Exercise goal
Check each line of the entries below for the string "Yong"; copy every line where it appears.

Dataset records
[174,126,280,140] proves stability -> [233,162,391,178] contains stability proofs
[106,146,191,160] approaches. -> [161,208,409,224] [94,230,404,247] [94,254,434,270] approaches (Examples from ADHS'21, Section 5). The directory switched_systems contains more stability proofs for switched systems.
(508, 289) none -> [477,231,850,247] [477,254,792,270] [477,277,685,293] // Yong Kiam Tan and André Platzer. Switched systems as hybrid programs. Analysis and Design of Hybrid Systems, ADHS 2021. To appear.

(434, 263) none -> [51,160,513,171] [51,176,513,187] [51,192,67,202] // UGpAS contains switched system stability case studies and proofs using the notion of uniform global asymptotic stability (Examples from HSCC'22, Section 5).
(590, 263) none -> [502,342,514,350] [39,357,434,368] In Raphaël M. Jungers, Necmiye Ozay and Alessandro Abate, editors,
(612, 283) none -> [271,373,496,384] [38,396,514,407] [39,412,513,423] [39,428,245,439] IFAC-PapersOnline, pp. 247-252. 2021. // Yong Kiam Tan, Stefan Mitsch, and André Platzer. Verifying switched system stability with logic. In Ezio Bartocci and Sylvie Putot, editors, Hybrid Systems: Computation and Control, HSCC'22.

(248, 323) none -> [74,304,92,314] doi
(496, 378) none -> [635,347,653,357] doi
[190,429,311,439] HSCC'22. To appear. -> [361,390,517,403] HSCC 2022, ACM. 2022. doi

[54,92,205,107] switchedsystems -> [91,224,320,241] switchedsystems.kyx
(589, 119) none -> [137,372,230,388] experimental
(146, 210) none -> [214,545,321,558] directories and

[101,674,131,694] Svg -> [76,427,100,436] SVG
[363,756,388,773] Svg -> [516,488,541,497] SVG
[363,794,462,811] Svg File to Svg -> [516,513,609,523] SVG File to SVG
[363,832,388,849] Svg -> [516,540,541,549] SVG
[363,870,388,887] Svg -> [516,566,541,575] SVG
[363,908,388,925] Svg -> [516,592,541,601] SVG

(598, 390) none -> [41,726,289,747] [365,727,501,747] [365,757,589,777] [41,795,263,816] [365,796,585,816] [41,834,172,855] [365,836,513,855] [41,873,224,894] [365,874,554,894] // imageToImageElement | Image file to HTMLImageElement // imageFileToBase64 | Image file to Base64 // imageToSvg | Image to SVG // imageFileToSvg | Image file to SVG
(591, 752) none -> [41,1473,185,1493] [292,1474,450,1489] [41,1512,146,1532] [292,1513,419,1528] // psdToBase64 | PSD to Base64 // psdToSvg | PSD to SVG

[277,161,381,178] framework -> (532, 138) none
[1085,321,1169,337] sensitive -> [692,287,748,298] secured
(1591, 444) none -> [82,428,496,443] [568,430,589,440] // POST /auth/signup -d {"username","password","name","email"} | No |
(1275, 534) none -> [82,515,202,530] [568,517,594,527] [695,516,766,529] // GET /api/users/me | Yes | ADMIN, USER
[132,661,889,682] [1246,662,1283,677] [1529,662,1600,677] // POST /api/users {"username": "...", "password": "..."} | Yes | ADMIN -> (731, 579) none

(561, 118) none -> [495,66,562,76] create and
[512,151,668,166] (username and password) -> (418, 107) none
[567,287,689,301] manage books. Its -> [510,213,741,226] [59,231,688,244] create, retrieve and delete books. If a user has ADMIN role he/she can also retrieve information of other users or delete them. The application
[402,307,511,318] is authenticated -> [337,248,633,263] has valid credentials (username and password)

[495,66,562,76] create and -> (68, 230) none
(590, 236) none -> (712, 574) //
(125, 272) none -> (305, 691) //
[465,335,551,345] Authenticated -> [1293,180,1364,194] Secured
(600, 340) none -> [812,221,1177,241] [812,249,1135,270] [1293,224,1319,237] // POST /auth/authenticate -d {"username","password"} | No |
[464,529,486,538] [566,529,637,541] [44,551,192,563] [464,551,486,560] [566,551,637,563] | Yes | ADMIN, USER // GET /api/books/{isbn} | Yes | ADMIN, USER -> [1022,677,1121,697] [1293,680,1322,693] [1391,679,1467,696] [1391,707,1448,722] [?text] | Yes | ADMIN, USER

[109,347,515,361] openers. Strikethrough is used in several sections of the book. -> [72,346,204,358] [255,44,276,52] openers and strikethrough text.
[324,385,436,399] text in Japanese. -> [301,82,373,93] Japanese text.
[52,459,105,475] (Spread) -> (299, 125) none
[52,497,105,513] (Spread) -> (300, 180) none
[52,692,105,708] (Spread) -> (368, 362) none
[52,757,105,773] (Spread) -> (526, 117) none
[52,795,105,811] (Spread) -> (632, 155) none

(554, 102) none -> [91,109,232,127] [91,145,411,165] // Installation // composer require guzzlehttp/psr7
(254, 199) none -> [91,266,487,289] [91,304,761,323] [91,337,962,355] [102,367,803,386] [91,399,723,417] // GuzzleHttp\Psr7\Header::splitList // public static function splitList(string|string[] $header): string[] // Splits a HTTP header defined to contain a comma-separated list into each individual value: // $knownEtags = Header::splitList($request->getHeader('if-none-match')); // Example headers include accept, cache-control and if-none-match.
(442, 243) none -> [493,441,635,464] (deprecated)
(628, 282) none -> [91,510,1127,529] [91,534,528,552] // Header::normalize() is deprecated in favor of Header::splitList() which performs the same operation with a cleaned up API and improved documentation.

Your solution
(508, 289) none -> [477,231,850,247] [477,254,792,270] [477,277,685,293] // Yong Kiam Tan and André Platzer. Switched systems as hybrid programs. Analysis and Design of Hybrid Systems, ADHS 2021. To appear.
(612, 283) none -> [271,373,496,384] [38,396,514,407] [39,412,513,423] [39,428,245,439] IFAC-PapersOnline, pp. 247-252. 2021. // Yong Kiam Tan, Stefan Mitsch, and André Platzer. Verifying switched system stability with logic. In Ezio Bartocci and Sylvie Putot, editors, Hybrid Systems: Computation and Control, HSCC'22.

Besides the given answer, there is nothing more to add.